Started a new walking stick today - the Buzzard Stick - this is as far as I got today. It is hiking stick length.


----------



## MJC4 (Mar 6, 2014)

Good looking start. What do U have in mind to do with the split behind the head?


----------



## cobalt (Nov 14, 2013)

nice piece of work. good to see a unusual subject matter looking forward to seeing it finished


----------



## Rodnogdog (Jun 10, 2015)

MJC4 said:


> Good looking start. What do U have in mind to do with the split behind the head?


I haven't thought that far ahead yet. The root wraps around the side that you don't see in the picture and it's really solid. The carving isn't intended to be a handle, just a decoration on the top. I guess I could fill it. If you are familiar with Nancy Tuttle's work, this is supposed to be in that vein.


----------



## CV3 (Jan 30, 2014)

It is great when you can take advantage of the natural shape of a stick to incorporate our creations. Nice job.


----------



## Rodnogdog (Jun 10, 2015)

Thanks All, stay tuned for details as I figure out how I'm going to finish it up. One of my sons saw it last night and I got the impression he would really like to have it when I am finished.


----------



## Rodnogdog (Jun 10, 2015)

I decided to simulate his skin with my wood burner. Between the pyrography and the first coat of linseed oil, he sure did turn dark!


----------



## cobalt (Nov 14, 2013)

I like it, the fact is it seems well proportioned and the way the beak overhangs the shank is a bonus to many people limit this which spoils the look

its just personnel preference


----------



## Rodnogdog (Jun 10, 2015)

Thanks Cobalt! I wish it hadn't turned so dark - it lost the contrast it originally had.


----------



## CV3 (Jan 30, 2014)

Well done! That is a very unquiet stick Rodnogdog.


----------



## Rodnogdog (Jun 10, 2015)

Thanks CV3. I still have to put a finish on it.


----------



## cobalt (Nov 14, 2013)

Havnt you got a control switch on your wood burner?

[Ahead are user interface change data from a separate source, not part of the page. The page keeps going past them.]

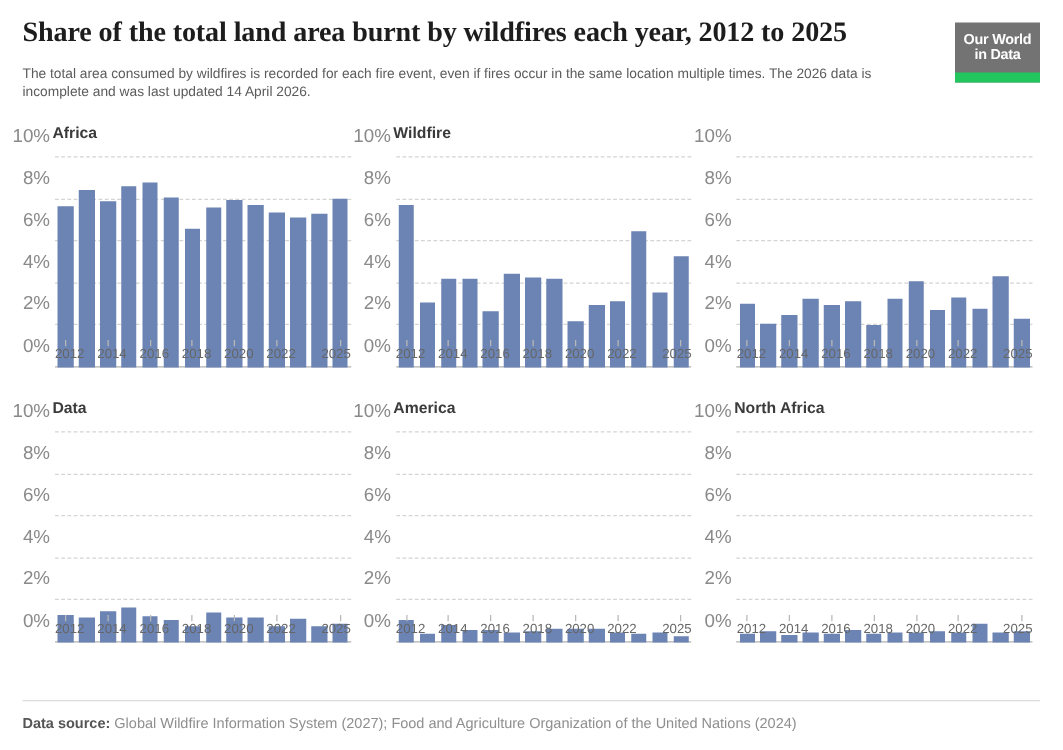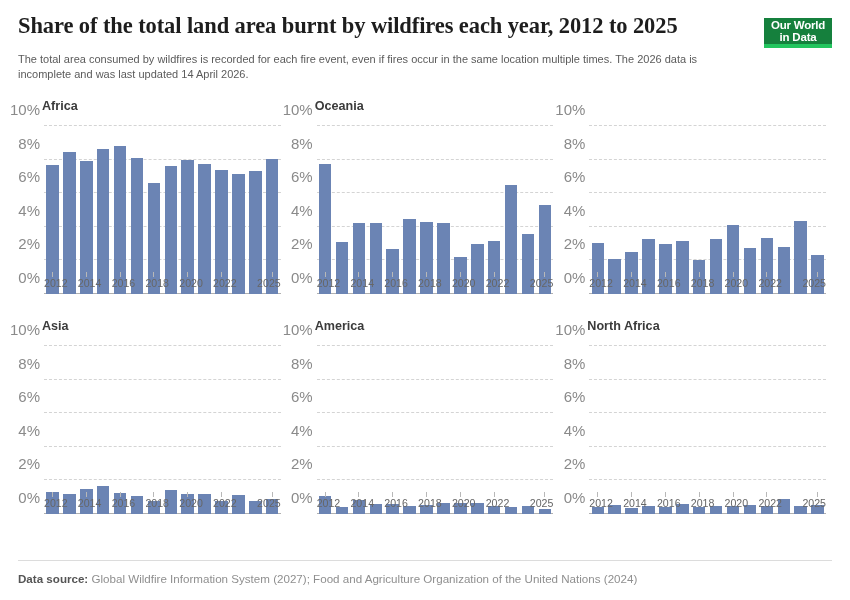"Our World" .owid-logo { background: #15803d -> #737373; border-bottom: 4px solid #22c55e -> 8px solid #22c55e; height: 30px -> 48px }
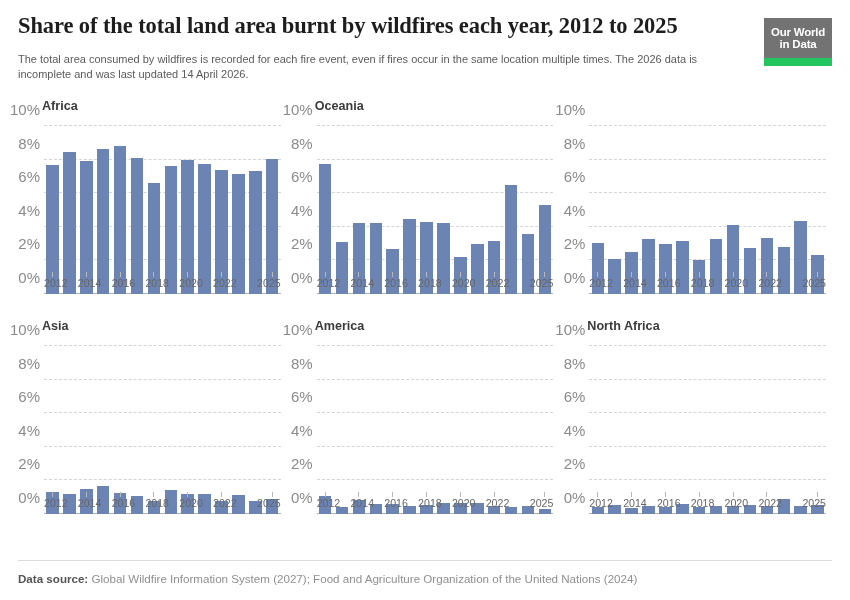"Oceania" div.panel-title { text: Oceania -> Wildfire }
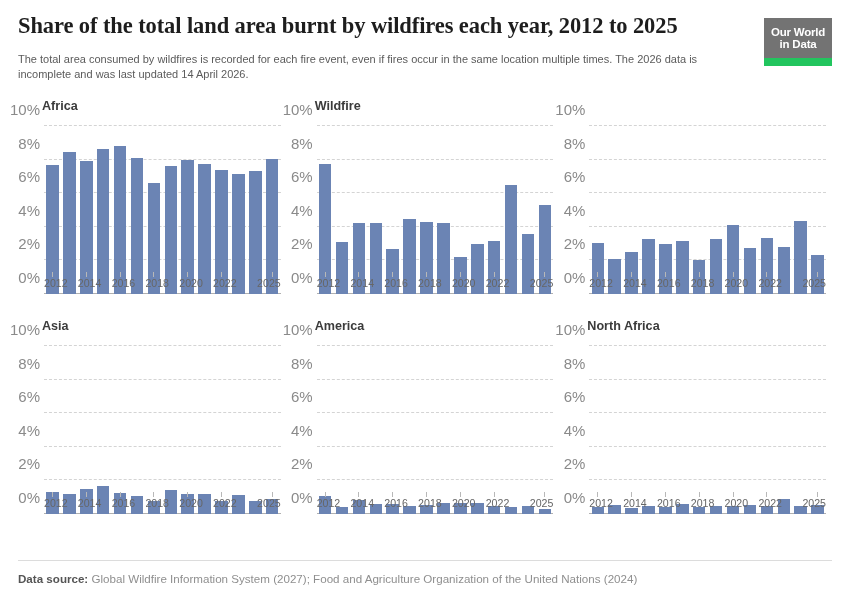"Asia" div.panel-title { text: Asia -> Data }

just use a stiff brush on it, it will remove some of the carbon and sunlight will fade it in time and it will look better when used a lot like most things


----------



## Rodnogdog (Jun 10, 2015)

Yes, my burner has excellent control and I always strive to avoid scorching the wood. It's the wood that turned dark when the oil was applied. This piece was collected from a creek bank and was colored by the soil, water and tannins from the decaying bark. It had dark stains on it in some areas and when I put the linseed oil on it, the whole root end of the stick turned very dark. In hind sight, I should have just put polyurethane on it without the linseed oil. Lesson learned on this one.


----------



## MJC4 (Mar 6, 2014)

I like it dark. Nice job. I have had similar results from linseed oil. I had it turn a medium colored aspen stick black. Since then I have learned a valuable lesson from several members here, do a test piece. Or at a minimum a small area of the piece that can be sanded off. Anyway as I said I like the dark effect makes the vulture look more sinister!


----------



## Rodnogdog (Jun 10, 2015)

CV3 said:


> Well done! That is a very unquiet stick Rodnogdog.


"Unquiet", that made me laugh. Thanks Randy! Unless I had cut his head off, that's the only thing that stick could have been.


----------